Ultimately, if you are going to teach the kids about responsible gun ownership, what are you going to do to teach them? I would suggest that if you aren't someone who's familiar with firearms and are learning now, you find someone who can teach them adequately. They can learn both a respect for the firearm and household rules from you, but actual hands-on training would probably be better with an experienced individual. Our own case was that all of us - myself, wife and kids - took individual sessions in gun safety and marksmanship with a man who was a former Marine non-com and combat veteran and taught practical weapons usage; my comments to all of the kids prior to their sessions was that he's earned the respect and I will make your life unpleasant if you refer to him as anything other than Sir or Mister. But even after that training, what will you do? Target shooting has become a requested father/child activity with one of my kids and both of the others have gone on to earn the BSA Rifle Shooting merit badge. As with anything else, practice and repetition breed comfort and familiarity. But it's up to the parent to assure that familiarity doesn't give way to contempt.
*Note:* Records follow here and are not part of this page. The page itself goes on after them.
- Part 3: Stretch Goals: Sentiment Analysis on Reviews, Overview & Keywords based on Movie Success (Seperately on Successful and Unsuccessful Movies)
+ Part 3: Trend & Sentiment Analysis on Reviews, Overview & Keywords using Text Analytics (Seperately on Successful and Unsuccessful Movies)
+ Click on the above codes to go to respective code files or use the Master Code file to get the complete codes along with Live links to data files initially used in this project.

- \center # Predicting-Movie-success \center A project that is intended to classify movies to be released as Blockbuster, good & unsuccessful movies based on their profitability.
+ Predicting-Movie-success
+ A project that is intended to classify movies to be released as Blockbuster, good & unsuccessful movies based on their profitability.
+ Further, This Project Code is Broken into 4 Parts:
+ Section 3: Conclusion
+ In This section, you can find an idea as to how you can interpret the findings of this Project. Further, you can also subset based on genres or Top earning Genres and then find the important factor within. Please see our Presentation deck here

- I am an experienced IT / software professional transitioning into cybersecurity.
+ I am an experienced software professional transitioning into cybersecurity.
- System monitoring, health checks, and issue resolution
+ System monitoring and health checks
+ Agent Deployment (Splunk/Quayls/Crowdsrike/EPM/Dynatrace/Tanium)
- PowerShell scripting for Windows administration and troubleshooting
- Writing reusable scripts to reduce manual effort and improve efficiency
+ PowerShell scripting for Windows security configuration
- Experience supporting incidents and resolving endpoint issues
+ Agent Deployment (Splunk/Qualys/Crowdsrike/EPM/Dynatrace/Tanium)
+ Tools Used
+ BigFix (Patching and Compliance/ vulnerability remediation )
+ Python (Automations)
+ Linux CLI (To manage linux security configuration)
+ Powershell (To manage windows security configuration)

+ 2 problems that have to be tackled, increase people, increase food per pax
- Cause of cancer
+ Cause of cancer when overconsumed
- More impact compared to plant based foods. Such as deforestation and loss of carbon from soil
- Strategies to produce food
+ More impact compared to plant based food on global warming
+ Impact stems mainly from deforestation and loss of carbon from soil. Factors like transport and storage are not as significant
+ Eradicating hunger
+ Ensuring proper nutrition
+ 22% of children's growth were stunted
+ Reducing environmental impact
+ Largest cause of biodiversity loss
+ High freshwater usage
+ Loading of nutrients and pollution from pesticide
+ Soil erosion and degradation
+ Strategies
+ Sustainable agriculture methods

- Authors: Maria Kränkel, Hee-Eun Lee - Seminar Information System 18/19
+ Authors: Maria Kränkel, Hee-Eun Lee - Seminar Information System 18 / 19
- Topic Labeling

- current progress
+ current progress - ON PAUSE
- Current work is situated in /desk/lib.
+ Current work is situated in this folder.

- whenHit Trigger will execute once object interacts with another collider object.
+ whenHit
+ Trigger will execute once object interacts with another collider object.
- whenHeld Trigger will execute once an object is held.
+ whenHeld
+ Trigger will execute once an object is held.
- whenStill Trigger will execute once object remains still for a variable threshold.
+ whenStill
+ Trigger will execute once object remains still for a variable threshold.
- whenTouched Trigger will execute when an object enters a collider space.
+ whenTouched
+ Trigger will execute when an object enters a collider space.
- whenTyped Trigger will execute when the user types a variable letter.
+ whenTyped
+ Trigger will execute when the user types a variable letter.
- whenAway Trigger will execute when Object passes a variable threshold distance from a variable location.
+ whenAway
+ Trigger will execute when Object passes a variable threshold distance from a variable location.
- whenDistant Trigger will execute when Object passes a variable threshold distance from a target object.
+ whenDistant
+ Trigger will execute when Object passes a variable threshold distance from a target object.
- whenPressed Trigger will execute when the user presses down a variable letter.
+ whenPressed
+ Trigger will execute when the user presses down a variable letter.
If you walk through all of the questions and still think that you're both ready and willing to bring a firearm into the household, then you need to consider both the mental/emotional and physical capabilities and constraints of the kids themselves. Does your child have the maturity or even the mental capability of allowing a firearm in the house? Is your child capable of learning how to use what you decide to bring in or is it beyond their physical constraints for his or her age? If you purchase a weapon that the child is physically unready to handle - whether by grip size or recoil - you had better be damned sure that you've secured it. If you want your child to try a firearm, make absolutely certain that you've considered these capabilities. The incident in which a gun-range instructor was killed by a nine year-old girl firing an Uzi was a stunningly colossal failure in judgment by the girl's parents as well as the gun range owner and the instructor himself. As with anything else, take the time to explore the opinions and experiences of others with firearms. In talking with other fathers about purchasing a rifle, knowing that their own children used them and my own probably would, I found a difference in opinion on the most basic aspect of the rifle: single-shot or magazine load. Several fathers believed that starting with the basic single-shot bolt action was important as it forced the inexperienced user to slow down and think about the shot while others had no issue with going directly to the several shot capacity magazine load.
There is no clear across-the-board answer on whether to bring a firearm into the household. After walking through the issues - those of attitude, safety and practicality - some parents will opt to not take the risks that come with gun ownership while others will decide that they simply cannot accept those risks. Either answer is correct if you've done your full due diligence. But the common element in either decision is a full review of the factors involved. That is the ultimate breakdown in responsibility - failing to walk through the different aspects to the final decision.